Analyzing this information periodically and then using the information in an effective manner gives HR managers several ways to reduce costs. Fraud detection and prevention is one way. Employers can cross-check on a random basis for workers' compensation claims that pass through the medical plan for convenience purposes. For example, employees may confess to the pharmacist that they're purchasing drugs for relatives and friends. It's also common for people to want an extra supply of a particular prescription, such as antibiotics, for future medical problems of the same nature. They accomplish this by requesting the same prescription from two separate pharmacies, or claiming to have lost the original prescription and requesting a refill. Informed human resources personnel and pharmacists—armed with the right system, guidelines and reports—can prevent much of this fraud and reduce costs substantially.

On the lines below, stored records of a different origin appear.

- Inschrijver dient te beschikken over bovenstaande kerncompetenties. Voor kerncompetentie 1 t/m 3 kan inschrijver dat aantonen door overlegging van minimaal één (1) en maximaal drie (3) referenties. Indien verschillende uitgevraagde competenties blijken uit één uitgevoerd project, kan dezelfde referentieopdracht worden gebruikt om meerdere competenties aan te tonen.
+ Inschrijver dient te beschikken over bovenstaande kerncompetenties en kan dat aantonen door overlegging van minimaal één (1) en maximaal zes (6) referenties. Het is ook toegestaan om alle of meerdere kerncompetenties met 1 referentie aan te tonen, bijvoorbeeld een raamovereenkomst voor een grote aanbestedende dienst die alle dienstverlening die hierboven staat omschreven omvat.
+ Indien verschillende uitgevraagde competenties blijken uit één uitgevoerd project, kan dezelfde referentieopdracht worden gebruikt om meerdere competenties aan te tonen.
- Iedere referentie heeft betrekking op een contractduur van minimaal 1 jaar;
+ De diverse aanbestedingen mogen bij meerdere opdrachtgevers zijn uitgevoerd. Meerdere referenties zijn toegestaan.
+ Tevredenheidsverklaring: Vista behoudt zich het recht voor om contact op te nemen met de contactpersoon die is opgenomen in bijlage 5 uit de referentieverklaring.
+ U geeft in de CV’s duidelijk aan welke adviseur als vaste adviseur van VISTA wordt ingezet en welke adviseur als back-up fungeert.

Checking reports can help HR personnel reduce wasteful spending as well. Anyone who has helped clean the room of a deceased elderly person who had been ill for a while probably found enough accumulated drugs to fill a shopping bag. These could amount to a value of $1,000 or more. Although this type of waste occurs frequently, a system involving cooperation between doctors and pharmacists to limit quantities can prevent it.

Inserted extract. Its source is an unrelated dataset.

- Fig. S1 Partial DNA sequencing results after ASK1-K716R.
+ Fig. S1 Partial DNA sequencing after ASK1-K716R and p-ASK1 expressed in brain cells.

Conversely, extending the limit on some prescriptions can account for savings as well. For example, a 30-day supply usually is maximum for standard prescription drugs. Maintenance drugs may be obtained in 90-day supplies by using a mail-order program. A more cost-effective method is to work out a system that allows card users to order a 90-day supply of maintenance drugs over the phone from a community pharmacist who will mail the medication. This eliminates the need for a mail-order facility.
The problem with increasing maximum limits, however, is that it can wind up costing employers more in actual drug costs. Here's why. When receiving a 90-day supply, an employee will make only one copayment rather than the three he or she would make for 30-day prescriptions. If the copayment is $10, the individual would have paid $30 if there had been a 30-day limitation. Instead, he or she pays only $10. Thus, a 90-day supply decreases the cost to employees but increases the cost to employers, who must make up the $20 difference. When considering extending limits, employers must determine where the greater cost savings lie.

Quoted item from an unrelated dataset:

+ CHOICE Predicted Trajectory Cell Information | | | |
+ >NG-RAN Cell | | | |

A good information system not only can reduce the cost of drugs, but it also can prevent more serious situations. For example, a card carrier who's taking a certain medication for the treatment of ulcers goes on vacation in Florida. He develops a back problem, and a local doctor prescribes a drug to control the pain. The medication that the doctor prescribes could cause serious health risks if taken in combination with the ulcer medicine. Many pharmacists confess that it happens almost every day.
Because the patient's medical information is in the data base that the pharmacist can access through a network, however, the pharmacist can prevent disaster with a simple phone call to the local physician for a different prescription. This might not be direct drug-cost savings, but the system can prevent a significant hospitalization cost. Having a proper system that manages the prescription element of your benefit plan can reduce these dangers significantly. Finding a system that offers alternative pricing methods can reduce costs as well.
Although there's often a reluctance to introduce a drug card for fear that it will increase the use of drugs, it's a highly valued benefit. Efficient ones are available, but as is the case with everything, the buyer should be prudent.
Personnel Journal, May 1993, Vol. 72, No. 5, pp. 102-111.